The Museo Nacional de Pintura y Escultura, better known as the Museo de la Trinidad, came into being as a result of Mendizábal's Desentailment of the Monasteries in Spain (1835-1837). The Museum's collection consisted of works of art from monasteries and convents in Madrid and adjoining provinces that were closed down, and of paintings from the collection of the Infante don Sebastián Gabriel de Borbón y Braganza, confiscated in 1835 as a consequence of his allegiance to the Carlist cause.
The Museum was located in the building which housed the convent of the Trinidad on the Calle de Atocha in Madrid. It opened on 24 July 1838, the saint's day of the Queen Regent María Cristina de Borbón, mother of Isabel II, with a temporary exhibition that lasted only nine days. It then remained closed for four years and was re-opened during the Regency of General Espartero on 2 May 1842. Its future was to some extent compromised when the Ministry of Works moved into the building in 1849, as most of the paintings were hung in rooms used by the Ministry and which were at times only open to the public out of office hours. Following a Royal Decree of 22 March 1872, the Museo de la Trinidad fused with the Museo del Prado, itself a National Museum following the revolution of 1868. Over the succeeding years, almost 200 of its works were added to the catalogue of the Prado, while a further 650 were sent on deposit to various institutions.
The initial project envisaged the creation of a museum containing works by all the leading Spanish artists and which could offer a historical survey of the origins and development of Spanish art. This, however, never fully realised, as the collection solely comprised works brought from Toledo, Avila, Segovia, Burgos and Valladolid in 1836. As a result, the collection of the Museo Nacional consisted primarily of works by Madrid School artists, the vast majority inevitably religious in subject-matter, given their provenance. Only the paintings from the collection of the Infante don Sebastián Gabriel added some thematic variety.

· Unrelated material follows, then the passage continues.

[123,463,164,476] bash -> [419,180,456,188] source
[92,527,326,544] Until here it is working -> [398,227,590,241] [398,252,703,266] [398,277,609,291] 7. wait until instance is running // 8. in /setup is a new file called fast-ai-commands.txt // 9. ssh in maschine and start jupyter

Despite these issues, from the outset the collection of the Museo Nacional featured some key groups and individual works of Spanish art. These included the panels from the altarpieces of Saint Dominic and Saint Peter Martyr, by Berruguete; the series of 56 canvases with scenes of Carthusian monks by Vicente Carducho, painted for the cloister of the Carthusian monastery of El Paular; five canvases from the high altar of the College of Doña María de Aragón in Madrid, by El Greco; and the six paintings from the altarpiece of the Cuatro Pascuas in the church of San Pedro Mártir in Toledo, by Maino. In addition, the collection featured a small but important group of paintings (such as The Fountain of Grace by the School of Van Eyck) and Italian ones (the copy of Raphael's Transfiguration by Giulio Romano, and the Passion series by G. D. Tiepolo, among others). Following the return of the Infante don Sebastián Gabriel's collection to its owner in 1859, a series of purchases expanded the Museum's holdings, including an Italian-period Annunciation by El Greco and an outstanding group of portraits by Goya, choices that reveal an advanced critical sensibility for the period.

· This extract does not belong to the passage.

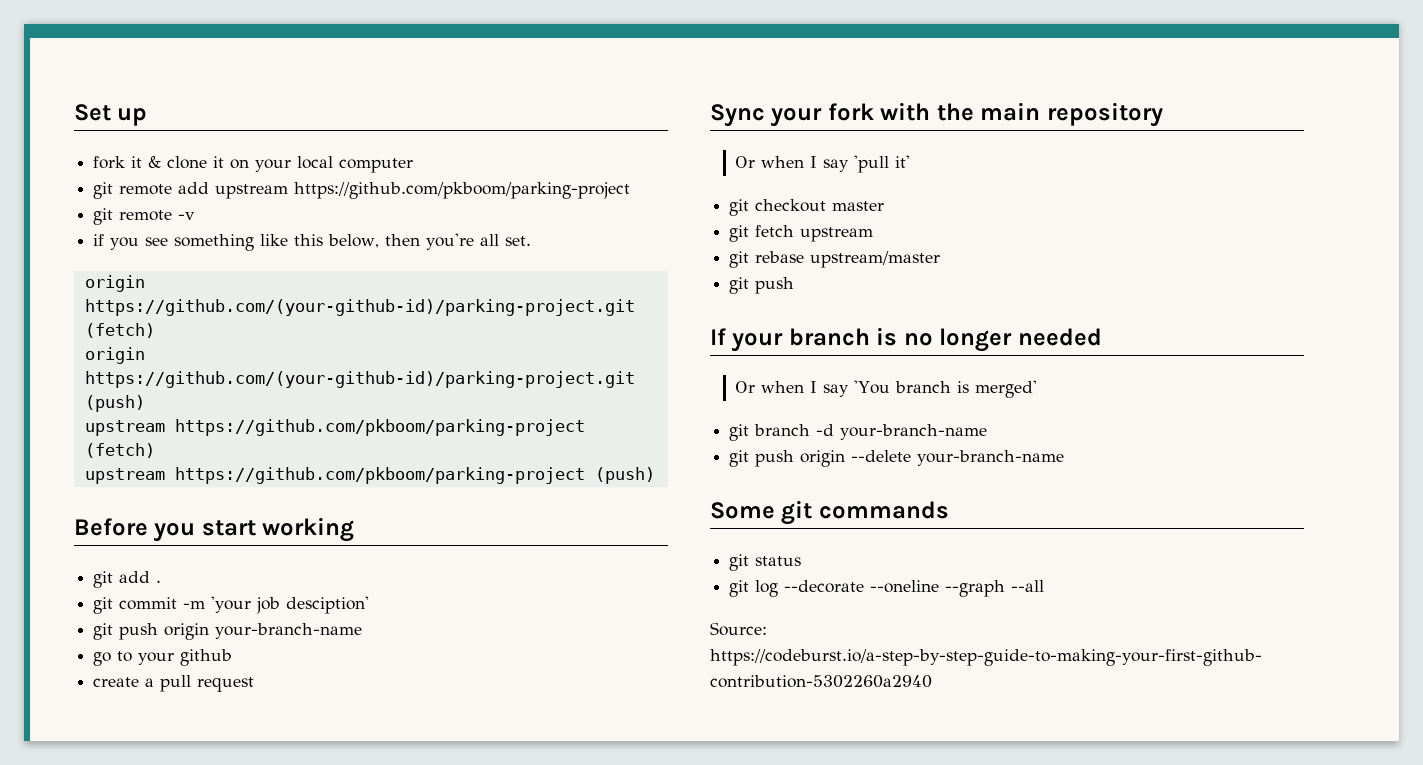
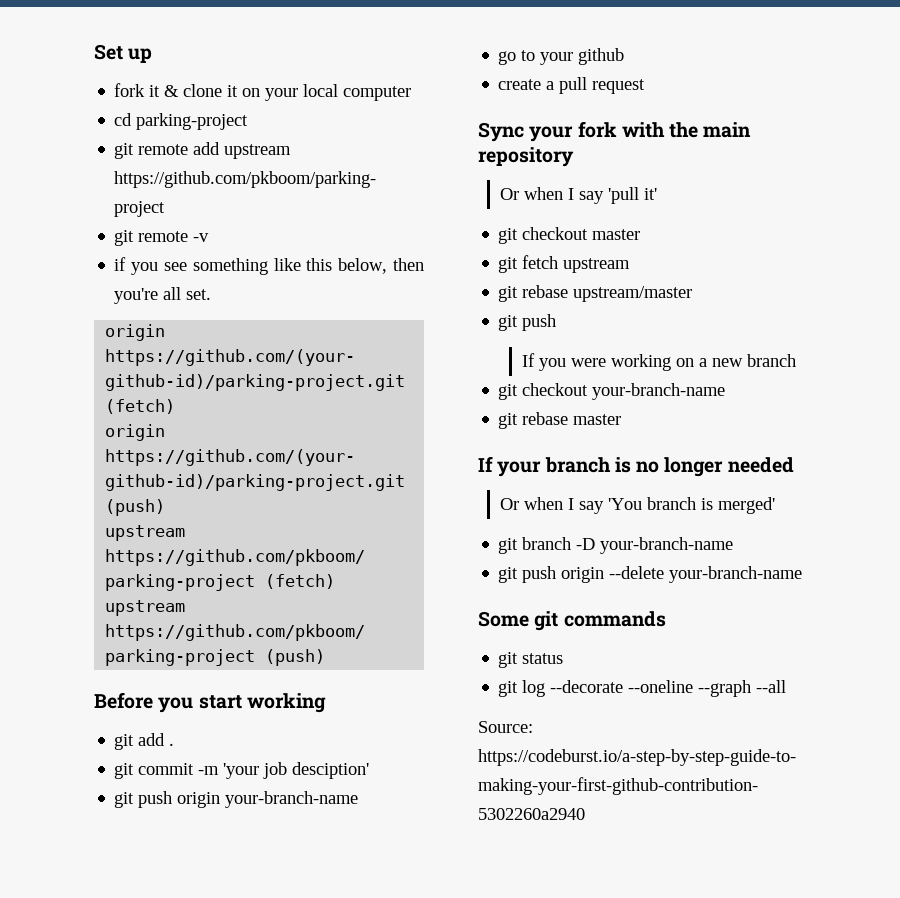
(414, 165) none -> [114,113,249,130] // cd parking-project
(795, 285) none -> [522,353,797,371] [498,383,726,400] [498,412,622,429] // If you were working on a new branch // git checkout your-branch-name // git rebase master
[816,424,835,436] -d -> [576,538,596,550] -D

The present exhibition comprises an exceptional group of works formerly in monasteries and convents closed during the Disentailment, as well as others purchased in the 1860s (the Auto da Fe with Saint Domingo de Guzmán by Berruguete, and two portraits by Goya), and paintings formerly in the collection of the Infante don Sebastián Gabriel, recently acquired by the Museo del Prado (a Still Life by Sánchez Cotán and Saint Bernard and the Virgin by Alonso Cano). Together, they are intended to offer an idea of the important contribution made by the collection of the Museo de la Trinidad to that of the Museo del Prado.
In addition, a further 47 paintings originally in the collection of the Trinidad can be seen hanging in their normal locations in the Museum, specially marked to facilitate identification.